● **About this exercise**: Nothing but an exact copy of the records is expected here.

Data shown section start

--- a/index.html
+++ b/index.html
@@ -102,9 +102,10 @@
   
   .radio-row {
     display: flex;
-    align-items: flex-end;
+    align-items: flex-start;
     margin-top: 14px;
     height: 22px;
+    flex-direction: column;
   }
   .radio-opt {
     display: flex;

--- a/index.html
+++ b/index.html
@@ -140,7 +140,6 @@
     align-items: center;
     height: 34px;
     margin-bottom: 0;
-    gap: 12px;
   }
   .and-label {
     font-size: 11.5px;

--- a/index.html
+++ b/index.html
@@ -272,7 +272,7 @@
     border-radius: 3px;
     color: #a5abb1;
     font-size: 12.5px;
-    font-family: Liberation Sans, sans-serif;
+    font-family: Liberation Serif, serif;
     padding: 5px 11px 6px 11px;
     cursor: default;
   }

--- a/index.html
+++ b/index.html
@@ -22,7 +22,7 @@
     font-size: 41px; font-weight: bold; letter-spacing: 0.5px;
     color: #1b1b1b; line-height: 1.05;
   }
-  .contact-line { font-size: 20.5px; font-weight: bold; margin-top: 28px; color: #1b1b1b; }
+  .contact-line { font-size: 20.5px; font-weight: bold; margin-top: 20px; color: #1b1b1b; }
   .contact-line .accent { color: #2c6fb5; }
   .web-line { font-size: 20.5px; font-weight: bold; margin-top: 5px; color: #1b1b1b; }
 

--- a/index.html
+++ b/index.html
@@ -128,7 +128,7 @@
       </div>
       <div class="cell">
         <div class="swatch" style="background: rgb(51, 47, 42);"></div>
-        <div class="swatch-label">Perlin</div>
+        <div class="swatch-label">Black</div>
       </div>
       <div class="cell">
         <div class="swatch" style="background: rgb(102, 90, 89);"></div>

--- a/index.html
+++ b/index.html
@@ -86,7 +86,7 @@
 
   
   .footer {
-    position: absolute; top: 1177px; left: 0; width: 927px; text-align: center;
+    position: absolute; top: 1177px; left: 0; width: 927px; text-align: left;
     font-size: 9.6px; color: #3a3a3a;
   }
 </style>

Data shown section end

● **Response area**:
--- a/index.html
+++ b/index.html
@@ -102,9 +102,10 @@
   
   .radio-row {
     display: flex;
-    align-items: flex-end;
+    align-items: flex-start;
     margin-top: 14px;
     height: 22px;
+    flex-direction: column;
   }
   .radio-opt {
     display: flex;

--- a/index.html
+++ b/index.html
@@ -140,7 +140,6 @@
     align-items: center;
     height: 34px;
     margin-bottom: 0;
-    gap: 12px;
   }
   .and-label {
     font-size: 11.5px;

--- a/index.html
+++ b/index.html
@@ -272,7 +272,7 @@
     border-radius: 3px;
     color: #a5abb1;
     font-size: 12.5px;
-    font-family: Liberation Sans, sans-serif;
+    font-family: Liberation Serif, serif;
     padding: 5px 11px 6px 11px;
     cursor: default;
   }

--- a/index.html
+++ b/index.html
@@ -22,7 +22,7 @@
     font-size: 41px; font-weight: bold; letter-spacing: 0.5px;
     color: #1b1b1b; line-height: 1.05;
   }
-  .contact-line { font-size: 20.5px; font-weight: bold; margin-top: 28px; color: #1b1b1b; }
+  .contact-line { font-size: 20.5px; font-weight: bold; margin-top: 20px; color: #1b1b1b; }
   .contact-line .accent { color: #2c6fb5; }
   .web-line { font-size: 20.5px; font-weight: bold; margin-top: 5px; color: #1b1b1b; }
 

--- a/index.html
+++ b/index.html
@@ -128,7 +128,7 @@
       </div>
       <div class="cell">
         <div class="swatch" style="background: rgb(51, 47, 42);"></div>
-        <div class="swatch-label">Perlin</div>
+        <div class="swatch-label">Black</div>
       </div>
       <div class="cell">
         <div class="swatch" style="background: rgb(102, 90, 89);"></div>

--- a/index.html
+++ b/index.html
@@ -86,7 +86,7 @@
 
   
   .footer {
-    position: absolute; top: 1177px; left: 0; width: 927px; text-align: center;
+    position: absolute; top: 1177px; left: 0; width: 927px; text-align: left;
     font-size: 9.6px; color: #3a3a3a;
   }
 </style>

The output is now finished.